Is surveillance imaging in pediatric patients treated for localized rhabdomyosarcoma useful? The European experience.

Vaarwerk B, Mallebranche C, Affinita MC, van der Lee JH, Ferrari A, Chisholm JC, Defachelles AS, De Salvo GL, Corradini N, Minard-Colin V, Morosi C, Brisse HJ, McHugh K, Bisogno G, van Rijn RR, Orbach D, Merks JHM, Cancer. 2019 Nov 21. doi: 10.1002/cncr.32603.

After the completion of therapy, patients with localized rhabdomyosarcoma (RMS) are subjected to intensive radiological tumor surveillance. However, the clinical benefit of this surveillance is unclear. This study retrospectively analyzed the value of off‐therapy surveillance by comparing the survival of patients in whom relapse was detected by routine imaging (the imaging group) and patients in whom relapse was first suspected by symptoms (the symptom group).

This study included patients with relapsed RMS after the completion of therapy for localized RMS who were treated in large pediatric oncology hospitals in France, the United Kingdom, Italy, and the Netherlands and who were enrolled in the International Society of Paediatric Oncology Malignant Mesenchymal Tumor 95 (1995‐2004) study, the Italian Paediatric Soft Tissue Sarcoma Committee Rhabdomyosarcoma 96 (1996‐2004) study, or the European Paediatric Soft Tissue Sarcoma Study Group Rhabdomyosarcoma 2005 (2005‐2013) study. The survival times after relapse were compared with a log‐rank test between patients in the imaging group and patients in the symptom group.

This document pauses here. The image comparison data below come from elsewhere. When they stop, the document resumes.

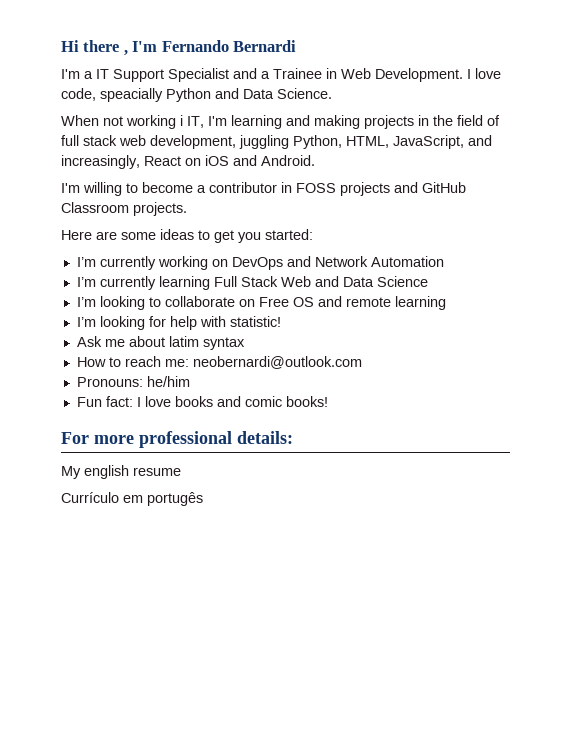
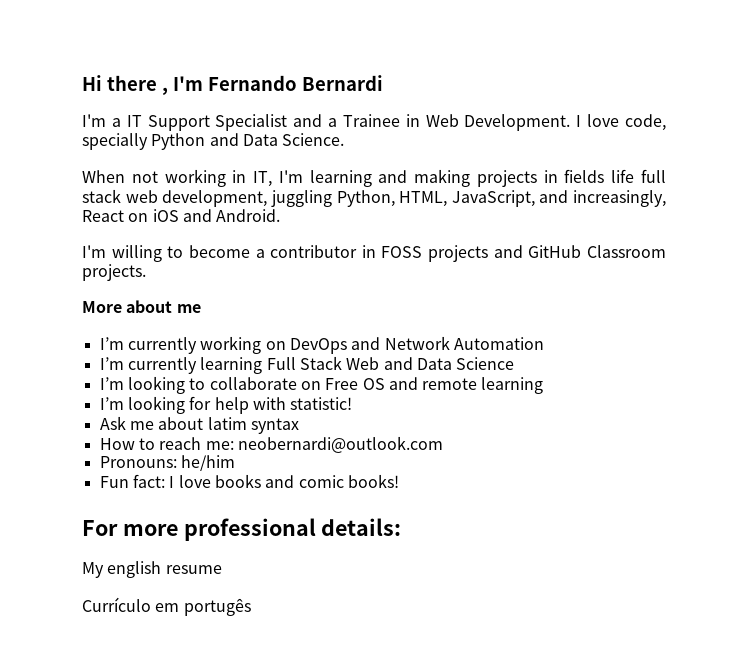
[100,88,163,102] speacially -> [82,133,148,150] specially
[180,115,183,126] i -> [232,170,247,183] in
[433,115,500,126] the field of -> [564,169,635,183] fields life
[61,229,313,243] Here are some ideas to get you started: -> [82,300,201,313] More about me

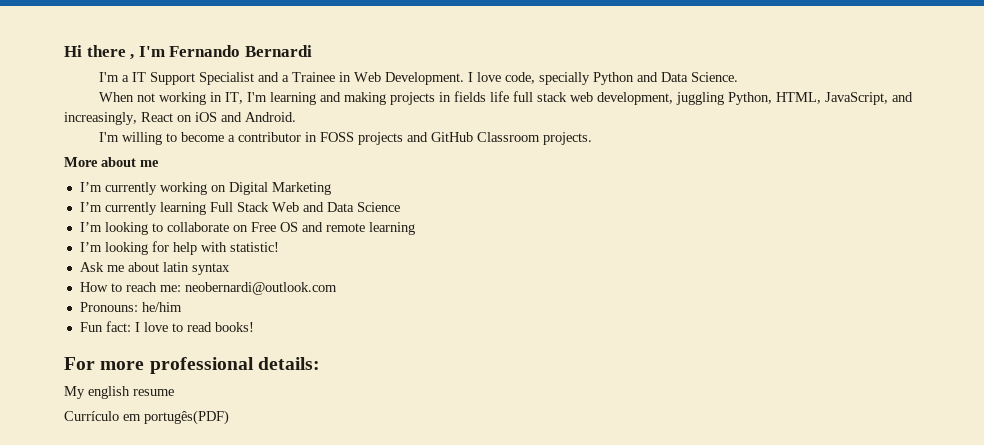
[289,336,544,354] DevOps and Network Automation -> [228,182,331,195] Digital Marketing
[207,417,247,430] latim -> [162,262,189,272] latin
[214,474,344,488] books and comic -> [171,322,212,332] to read
[183,598,251,616] portugês -> [144,410,229,425] portugês(PDF)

In total, 199 patients with relapsed RMS were included: 78 patients (39.2%) in the imaging group and 121 patients (60.8%) in the symptom group. The median follow‐up time after relapse was 7.4 years (interquartile range, 3.9‐11.5 years) for survivors (n = 86); the 3‐year postrelapse survival rate was 50% (95% confidence interval [CI], 38%‐61%) for the imaging group and 46% (95% CI, 37%‐55%) for the symptom group (P = .7).

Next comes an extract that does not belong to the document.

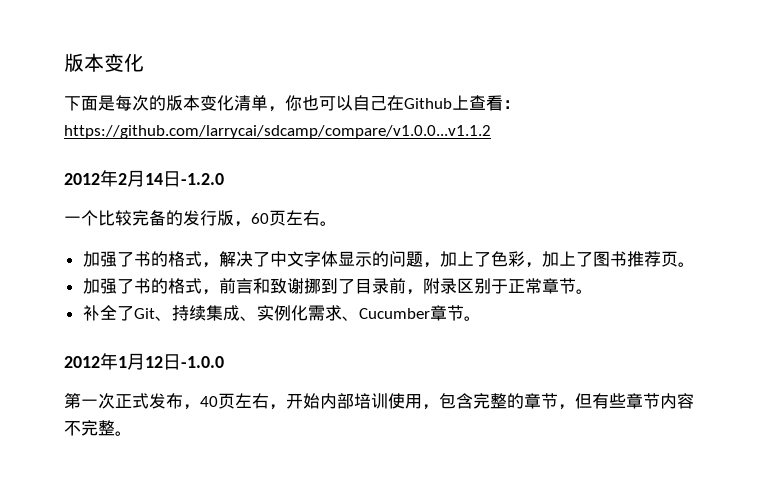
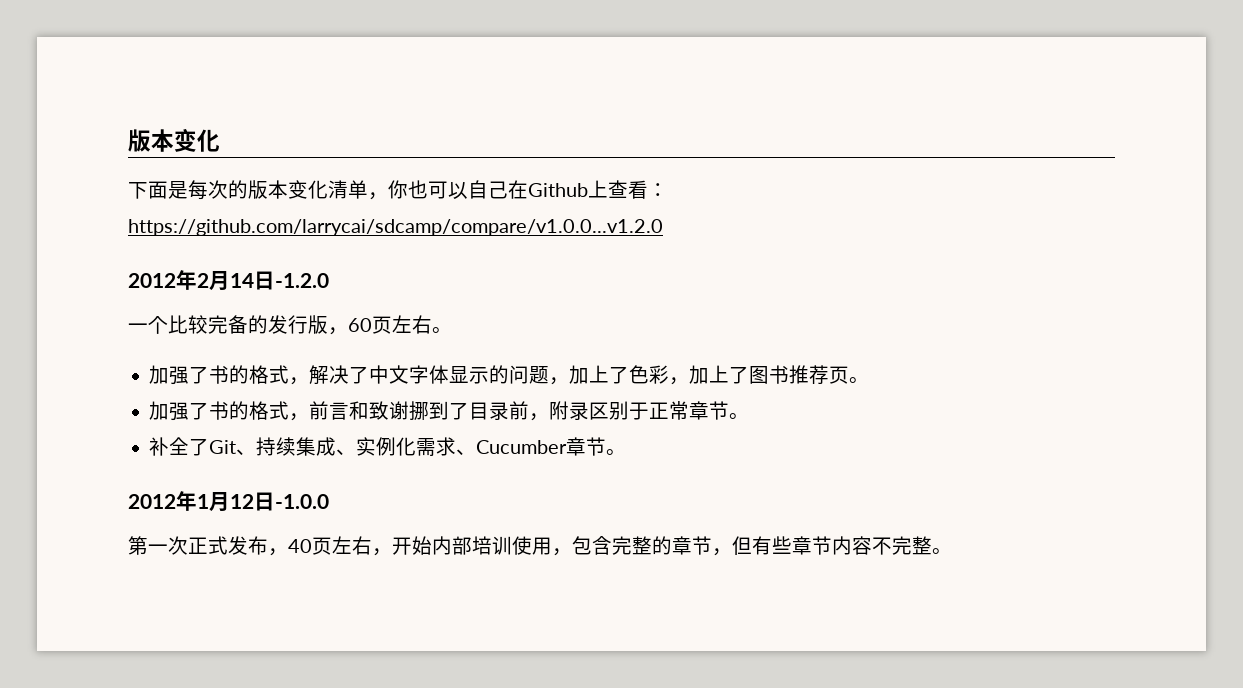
[64,125,491,139] https://github.com/larrycai/sdcamp/compare/v1.0.0...v1.1.2 -> [128,219,663,236] https://github.com/larrycai/sdcamp/compare/v1.0.0...v1.2.0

Although systematic routine imaging is the standard of care after RMS therapy, the majority of relapses were detected as a result of clinical symptoms. This study found no survival advantage for patients whose relapse was detected before the emergence of clinical symptoms. These results show that the value of off‐therapy surveillance is controversial, particularly because repeated imaging may also entail potential harm.